[Dataset excerpts]
════════
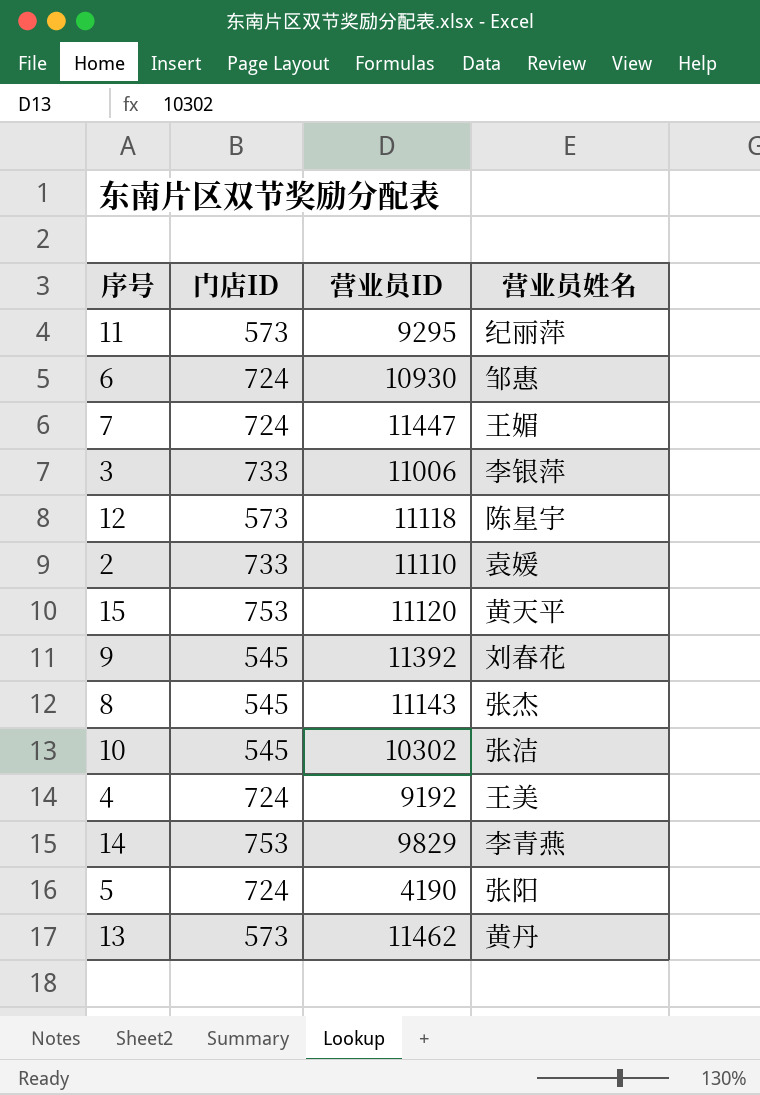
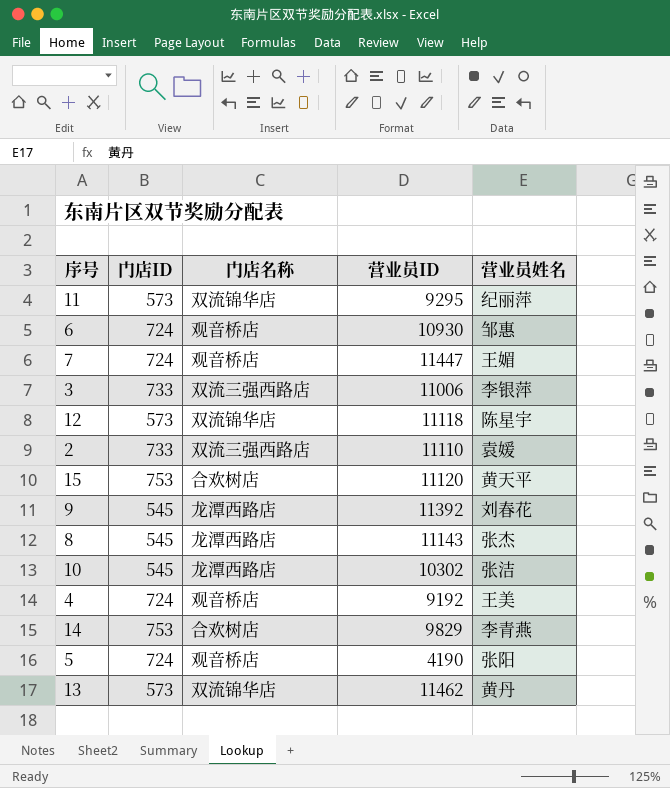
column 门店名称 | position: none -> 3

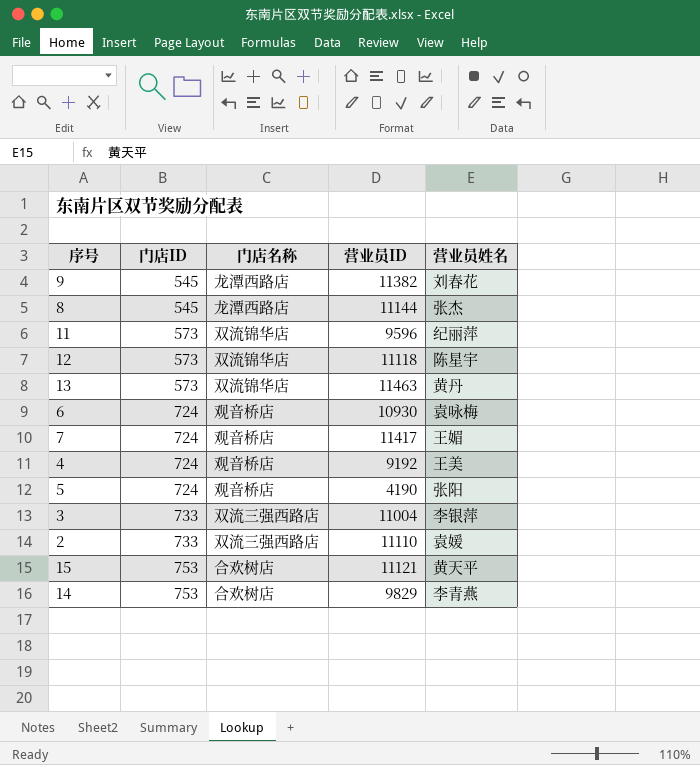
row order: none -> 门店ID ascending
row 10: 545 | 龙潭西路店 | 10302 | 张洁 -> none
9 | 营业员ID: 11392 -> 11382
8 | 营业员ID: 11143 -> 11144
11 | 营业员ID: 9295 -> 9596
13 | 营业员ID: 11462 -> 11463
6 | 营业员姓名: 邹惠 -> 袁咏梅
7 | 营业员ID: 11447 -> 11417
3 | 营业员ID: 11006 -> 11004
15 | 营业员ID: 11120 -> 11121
════════
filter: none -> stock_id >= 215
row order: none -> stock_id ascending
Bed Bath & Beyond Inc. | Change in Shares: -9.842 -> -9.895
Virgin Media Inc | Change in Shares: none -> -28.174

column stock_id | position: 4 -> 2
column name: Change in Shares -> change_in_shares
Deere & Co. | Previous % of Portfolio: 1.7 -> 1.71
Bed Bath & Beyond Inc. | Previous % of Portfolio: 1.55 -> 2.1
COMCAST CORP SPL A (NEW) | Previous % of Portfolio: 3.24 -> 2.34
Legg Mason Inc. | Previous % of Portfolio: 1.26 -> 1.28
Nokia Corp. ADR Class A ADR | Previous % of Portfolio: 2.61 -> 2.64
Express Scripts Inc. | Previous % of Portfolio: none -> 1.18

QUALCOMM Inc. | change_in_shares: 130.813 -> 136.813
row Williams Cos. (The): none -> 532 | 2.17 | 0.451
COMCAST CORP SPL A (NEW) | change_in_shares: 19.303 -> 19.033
════════
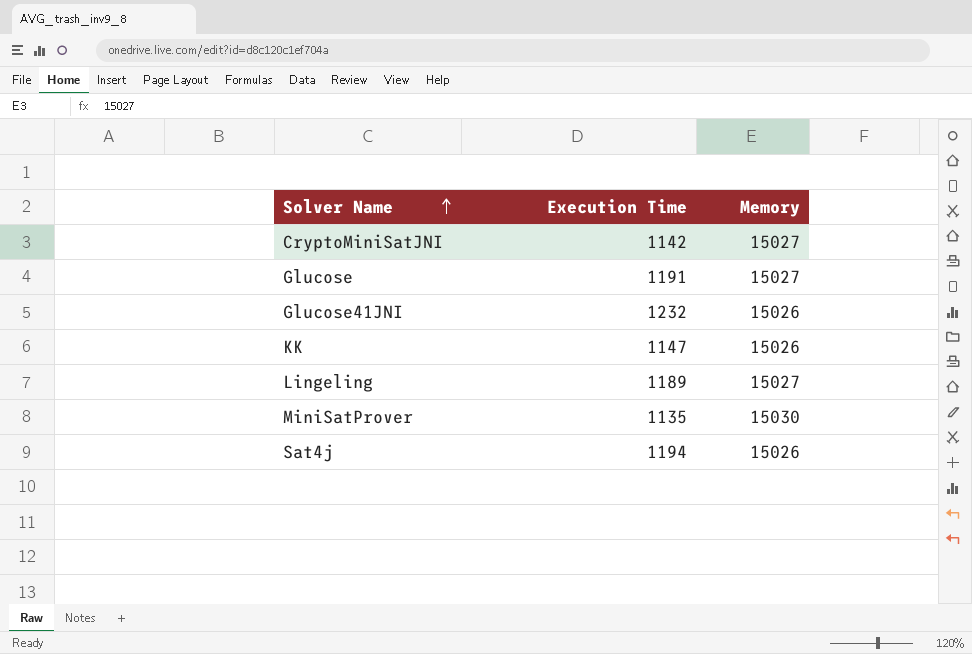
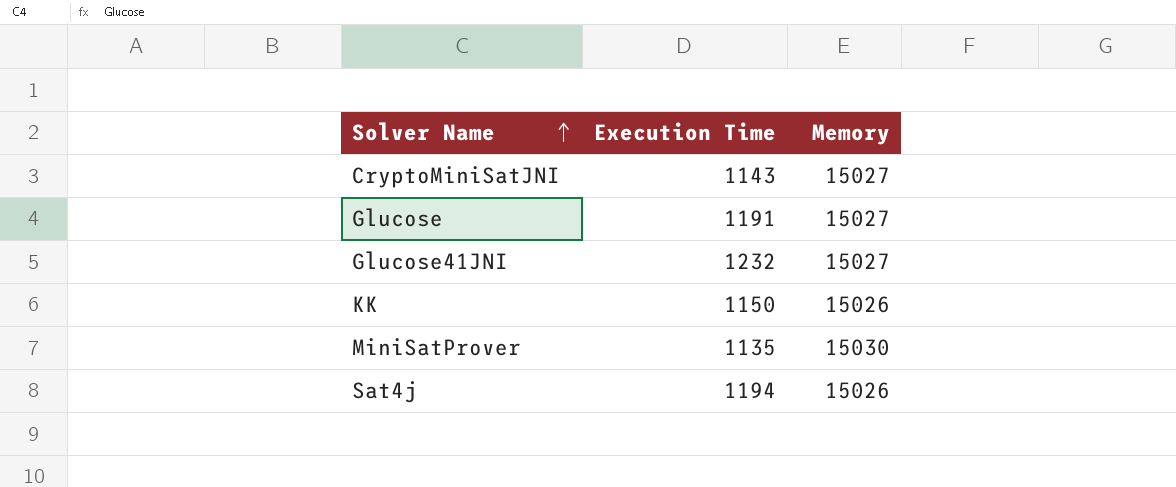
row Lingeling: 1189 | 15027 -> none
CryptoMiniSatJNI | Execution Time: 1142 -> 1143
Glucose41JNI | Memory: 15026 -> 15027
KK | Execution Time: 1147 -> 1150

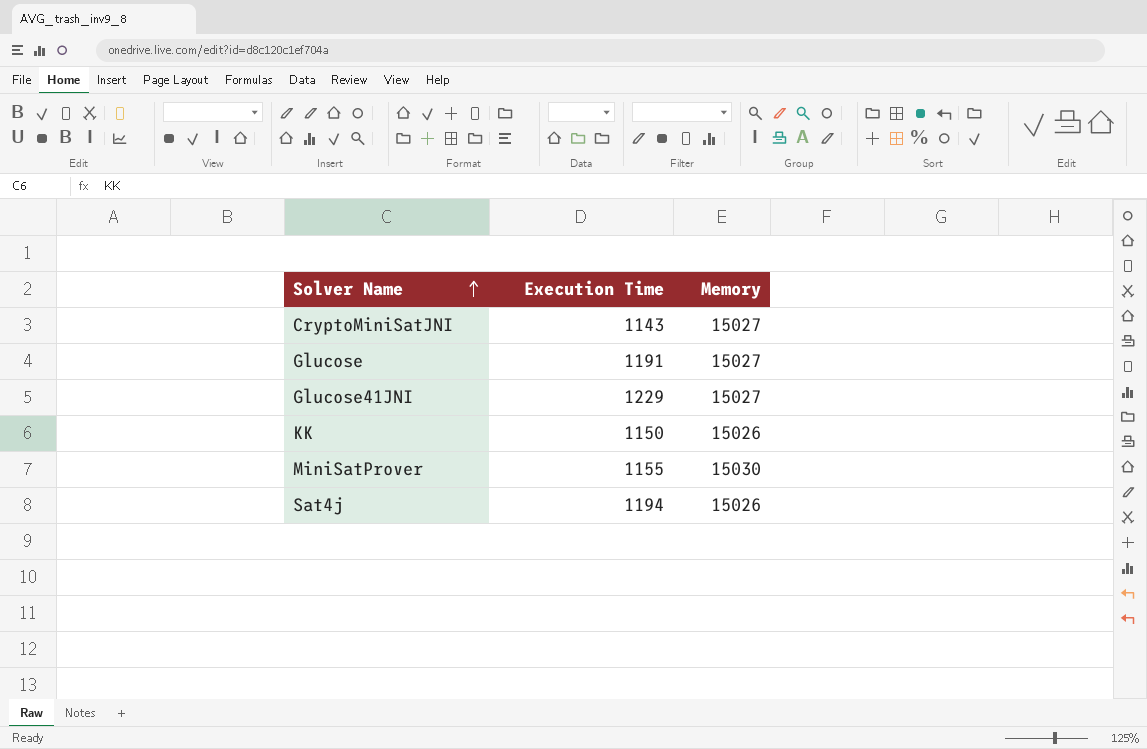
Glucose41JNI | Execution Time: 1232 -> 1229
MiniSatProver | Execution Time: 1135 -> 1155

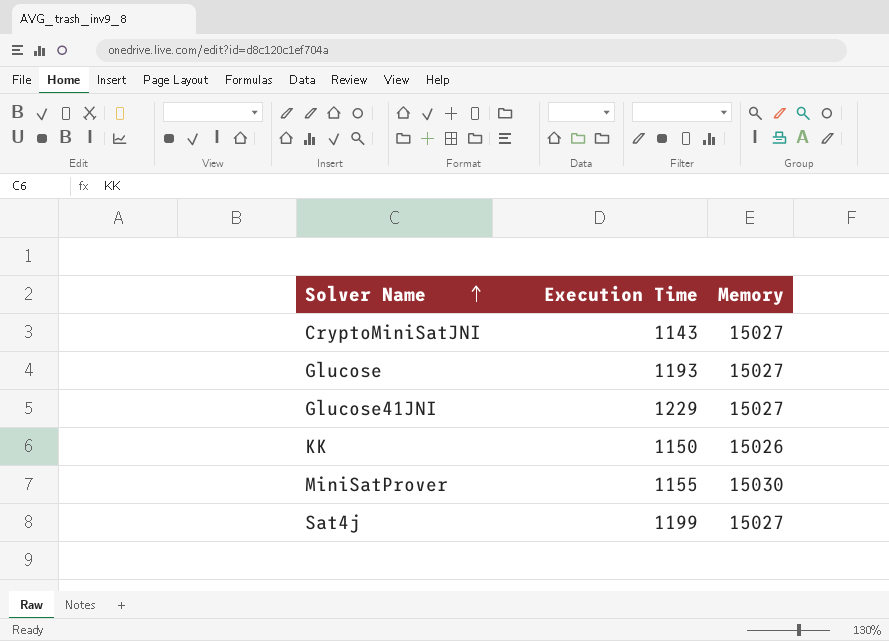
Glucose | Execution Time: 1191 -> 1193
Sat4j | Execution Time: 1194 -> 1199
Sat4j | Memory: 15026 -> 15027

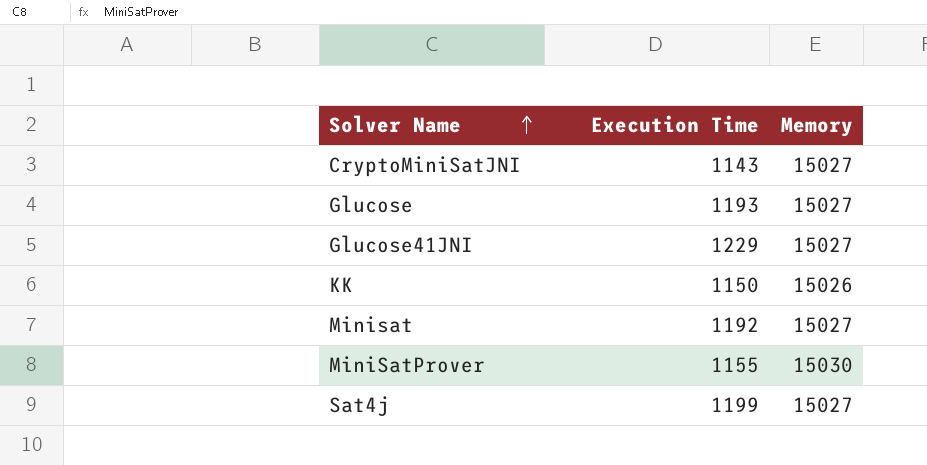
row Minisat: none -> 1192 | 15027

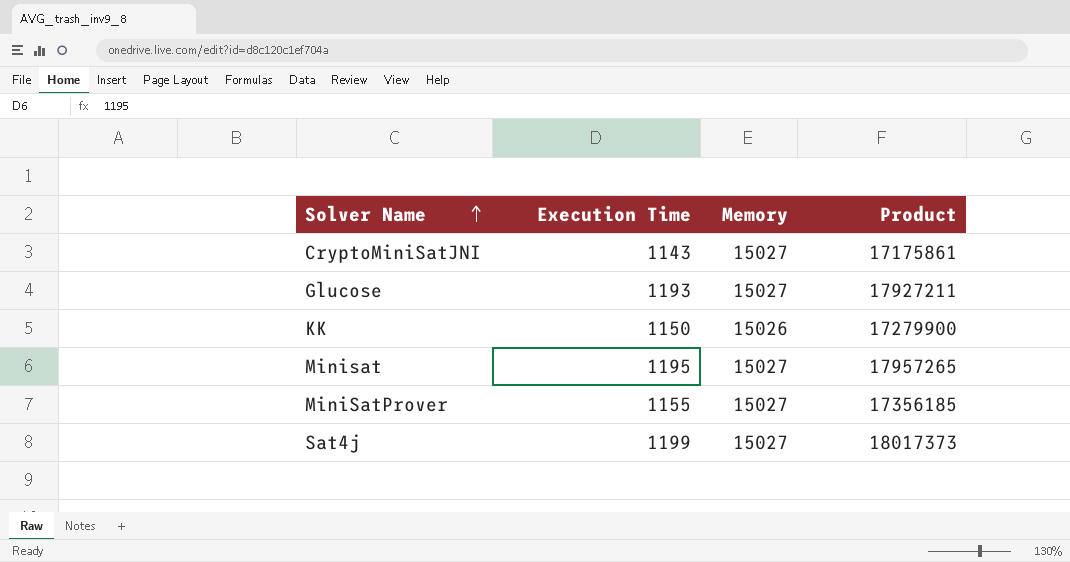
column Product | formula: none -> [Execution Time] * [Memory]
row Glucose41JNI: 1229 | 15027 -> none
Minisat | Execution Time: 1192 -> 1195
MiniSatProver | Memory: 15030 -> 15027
════════
_Work task:_
From the records above, transcribe exactly the lines starting at the one containing "column 门店名称 | position: none -> 3" and ending at the one containing "15 | 营业员ID: 11120 -> 11121". Skip the pictures.

_Task response:_
column 门店名称 | position: none -> 3

row order: none -> 门店ID ascending
row 10: 545 | 龙潭西路店 | 10302 | 张洁 -> none
9 | 营业员ID: 11392 -> 11382
8 | 营业员ID: 11143 -> 11144
11 | 营业员ID: 9295 -> 9596
13 | 营业员ID: 11462 -> 11463
6 | 营业员姓名: 邹惠 -> 袁咏梅
7 | 营业员ID: 11447 -> 11417
3 | 营业员ID: 11006 -> 11004
15 | 营业员ID: 11120 -> 11121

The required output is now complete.